### Task brief
Reproduce the line that holds "Adidas Campus 00s Valentine's" together with all the lines after it up to the end of the entries.

--- Task inputs ---

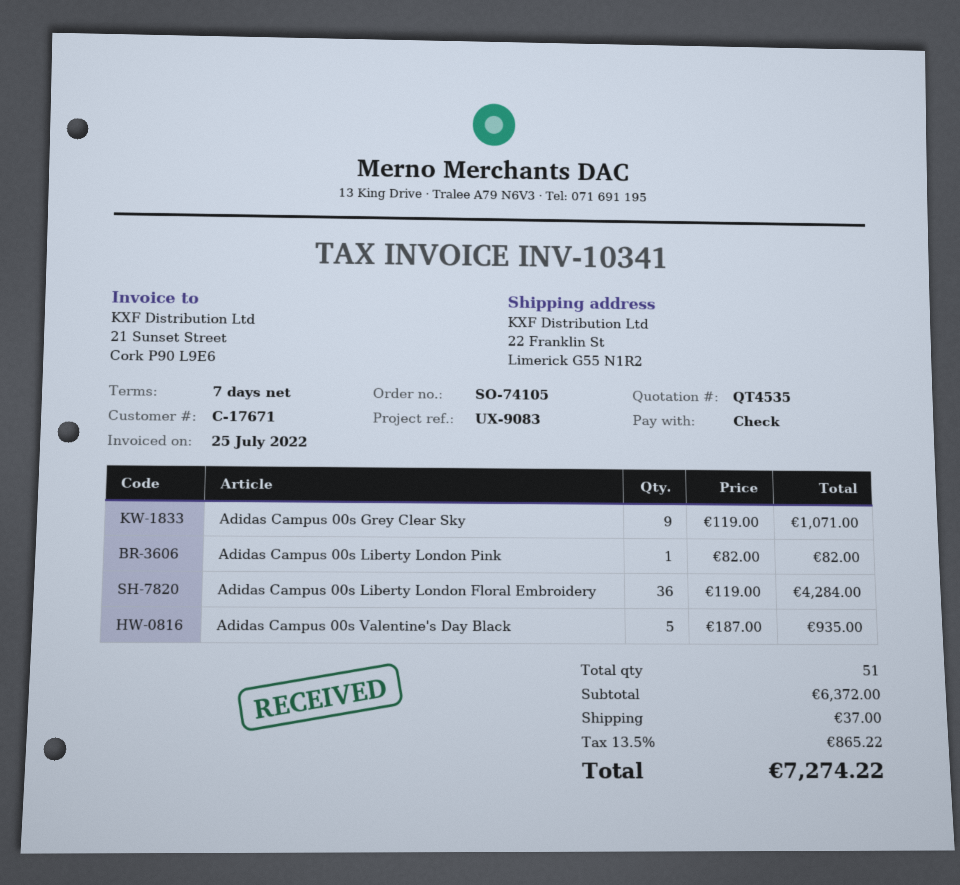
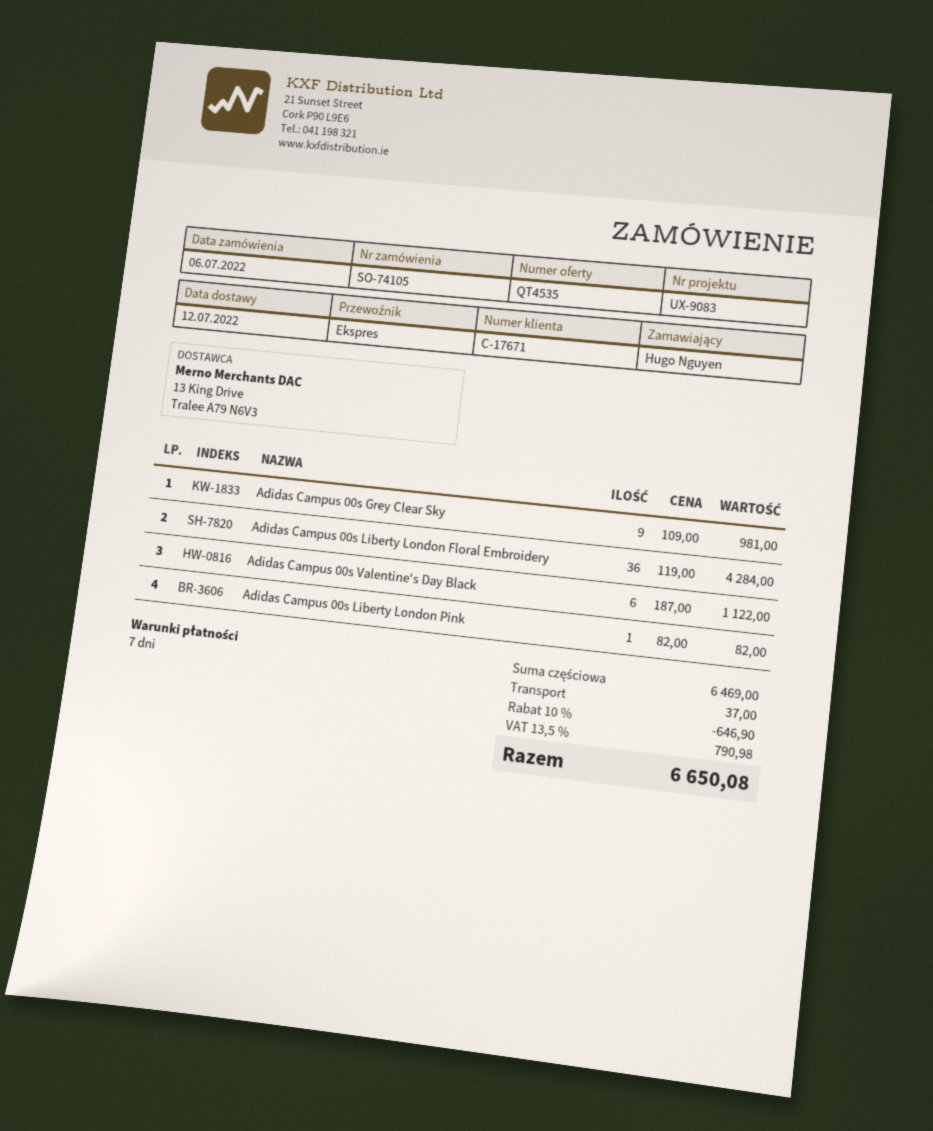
Adidas Campus 00s Grey Clear Sky: 9 x 119.00 = 1071.00 -> 9 x 109.00 = 981.00
Adidas Campus 00s Valentine's Day Black: 5 x 187.00 = 935.00 -> 6 x 187.00 = 1122.00
subtotal: 6372.00 -> 6469.00
discount: none -> 10% = 646.90
tax: 13.5% = 865.22 -> 13.5% = 790.98
total: 7274.22 -> 6650.08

---

### Written answer
Adidas Campus 00s Valentine's Day Black: 5 x 187.00 = 935.00 -> 6 x 187.00 = 1122.00
subtotal: 6372.00 -> 6469.00
discount: none -> 10% = 646.90
tax: 13.5% = 865.22 -> 13.5% = 790.98
total: 7274.22 -> 6650.08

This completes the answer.